For any health and wellness changes you want to make, the Health and Wellness Office at the University of Manitoba would like to support you in your journey. This page contains resources for self-directed improvement. If you are looking for more personalized health information please contact Britt Harvey, Health and Wellness Educator.

Britt Harvey
Health and Wellness Educator
Email britt.harvey@umanitoba.ca or phone 204-295-9032

Social and cultural wellness

Having healthy relationships with others, means you will have people to help you when life gets difficult, as well as people with whom you can share your happiness. These relationships are often referred to as a support system.

While you may feel like you are okay on your own, lacking a support system can have long-term effects on your mental health. Loneliness has been known to lead to anxiety and depression.

Hearing from people with different values and practices can give you new perspectives and add dimension to your life. Understanding and appreciating cultural diversity will help you connect with a wider variety of students during your university experience.

Take action

  • Be willing to meet new people and make new friends. Sign up for courses and activities that genuinely interest you, and consider joining a student group.
  • Consider volunteering on or off campus.
  • Attend some free groups and workshops to help with relationship and communication. These are available through the Student Counselling Centre, as well as relationship counselling.
  • Challenge your discomfort about other ethnicities, cultures, sexualities, genders, religions, etc. You may be pleasantly surprised at how many nice people there are in the world.
  • Be aware of your own culture, and how that may affect your interactions with others. Connect with other cultural or social groups which can help you become more culturally aware.

Physical health

Regular exercise can improve your memory, leading to better grades. It can also boost your energy when you're tired of staring at your textbook.

Physical activity increases energy and self-esteem as well as provides relief from stress, anxiety, and depression. It also improves quality of sleep.

Eating a variety of foods that give you energy and make you feel satisfied will help contribute to your overall health.

Take action

  • Take a study break and get moving. If you are a part- or full-time student, you have already paid gym membership fees in your tuition.
  • Start small and build up. Even using the stairs or taking a 5-minute walk outside can have stress-reducing effects.
  • Pack your lunch the night before, and try to limit processed foods.
  • Attend a body image workshop through the Student Counselling Centre.

Spiritual health

Between ages 18 - 25, your life-guiding principles, aspirations, and sense of self are solidifying. During this time, the need for finding purpose and building community becomes much stronger.

This time of transition and exploration may bring anxiety and insecurity. The Spiritual Care office is able to provide support if this is your experience.

While spirituality may include traditional forms of faith, it is not limited to this. Spirituality can be incorporated by anyone into all aspects of daily life.

Take action

  • Consider the following questions:
    • What gives you hope and strength?
    • What helps you cope during difficult times?
    • What sustains you?
  • Try journaling, reading, or listening to music.
  • Get in touch with nature or other forms of beauty.
  • Express your creativity though things like music, art, dance, cooking, or gardening.
  • Volunteer or perform simple acts of kindness.
  • Work at forgiving yourself and others.
  • Take time to be silent through meditation, prayer, or contemplation.
  • Take part in meaningful rituals – religious or otherwise.
  • Join a support group.

Sleep

The average young adult needs approximately 8 hours of sleep each night. Getting less sleep than this, lowers brain function and can negatively affect your learning. Students who consistently get more than 6 hours of sleep per night have higher G.P.A.s than those who don’t.

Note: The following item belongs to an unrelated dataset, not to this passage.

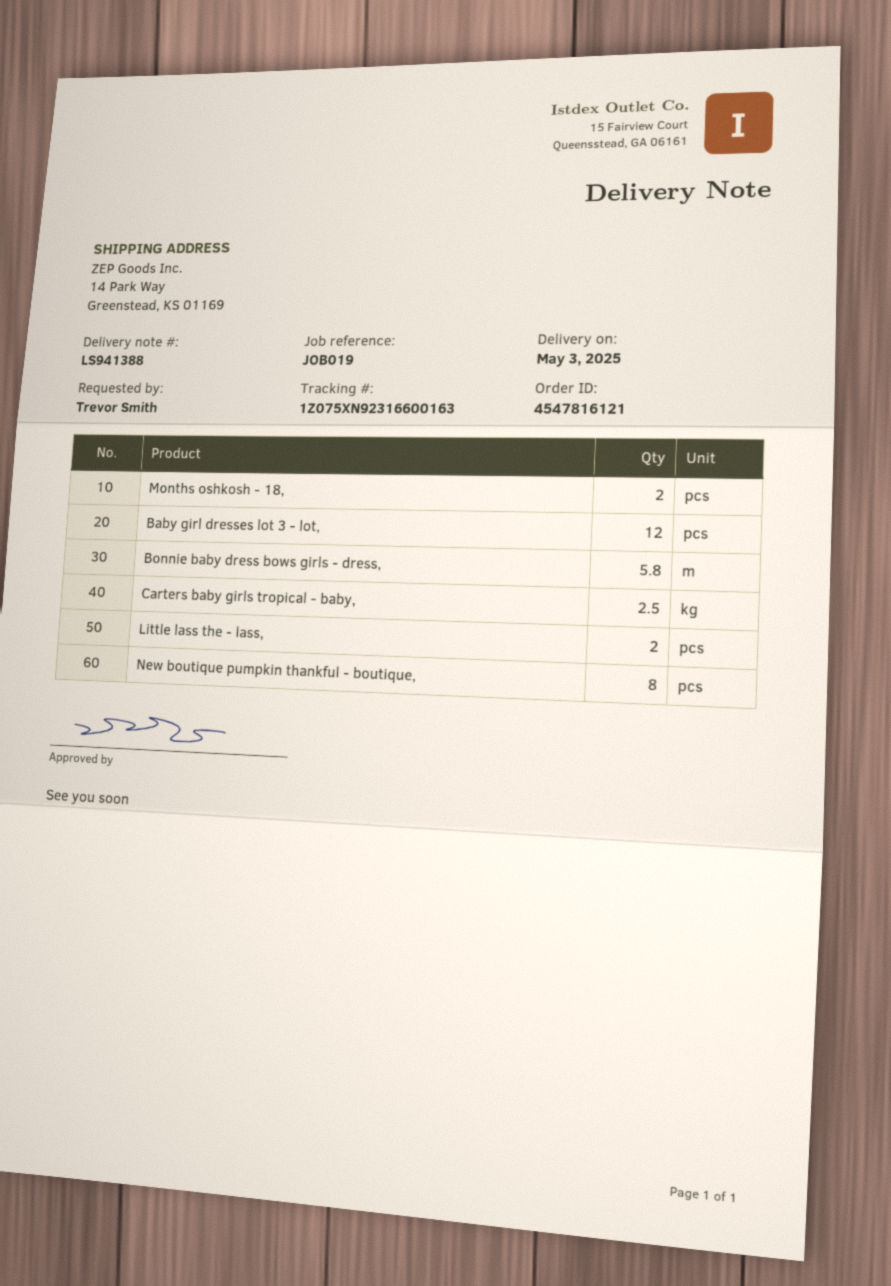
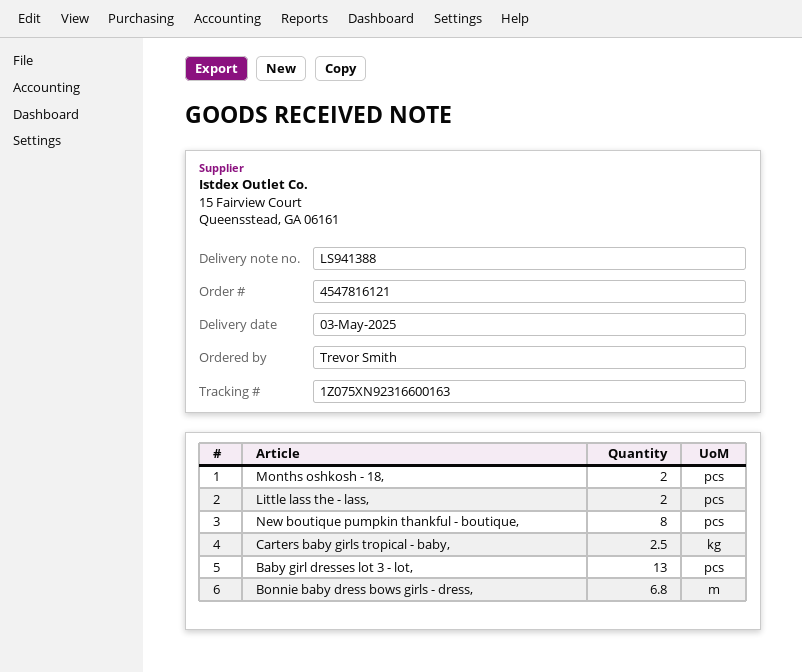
Baby girl dresses lot 3 - lot,: 12 -> 13
Bonnie baby dress bows girls - dress,: 5.8 -> 6.8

Your body does not adapt to less sleep. Instead, you become chronically sleep deprived.

Regular exercise improves sleep, as long as it is completed more than 3 hours before bedtime.

Take action

  • Turn off your phone. One of the most important things an individual can do is limit the amount of time spent on electronic devices before bed. These devices emit a blue light that triggers your body to wake up.
  • Set a regular sleep schedule for yourself: try to go to sleep and wake up at the same time each day.
  • Avoid caffeine after lunch.
  • Taking a hot bath or shower before bed changes your core temperature and signals for sleep.
  • Make sure you get sunlight during the day, as this helps maintain your sleep-wake cycle.
  • If you need to take a nap during the day, keep it to 20 minutes to avoid disrupting your nighttime sleep.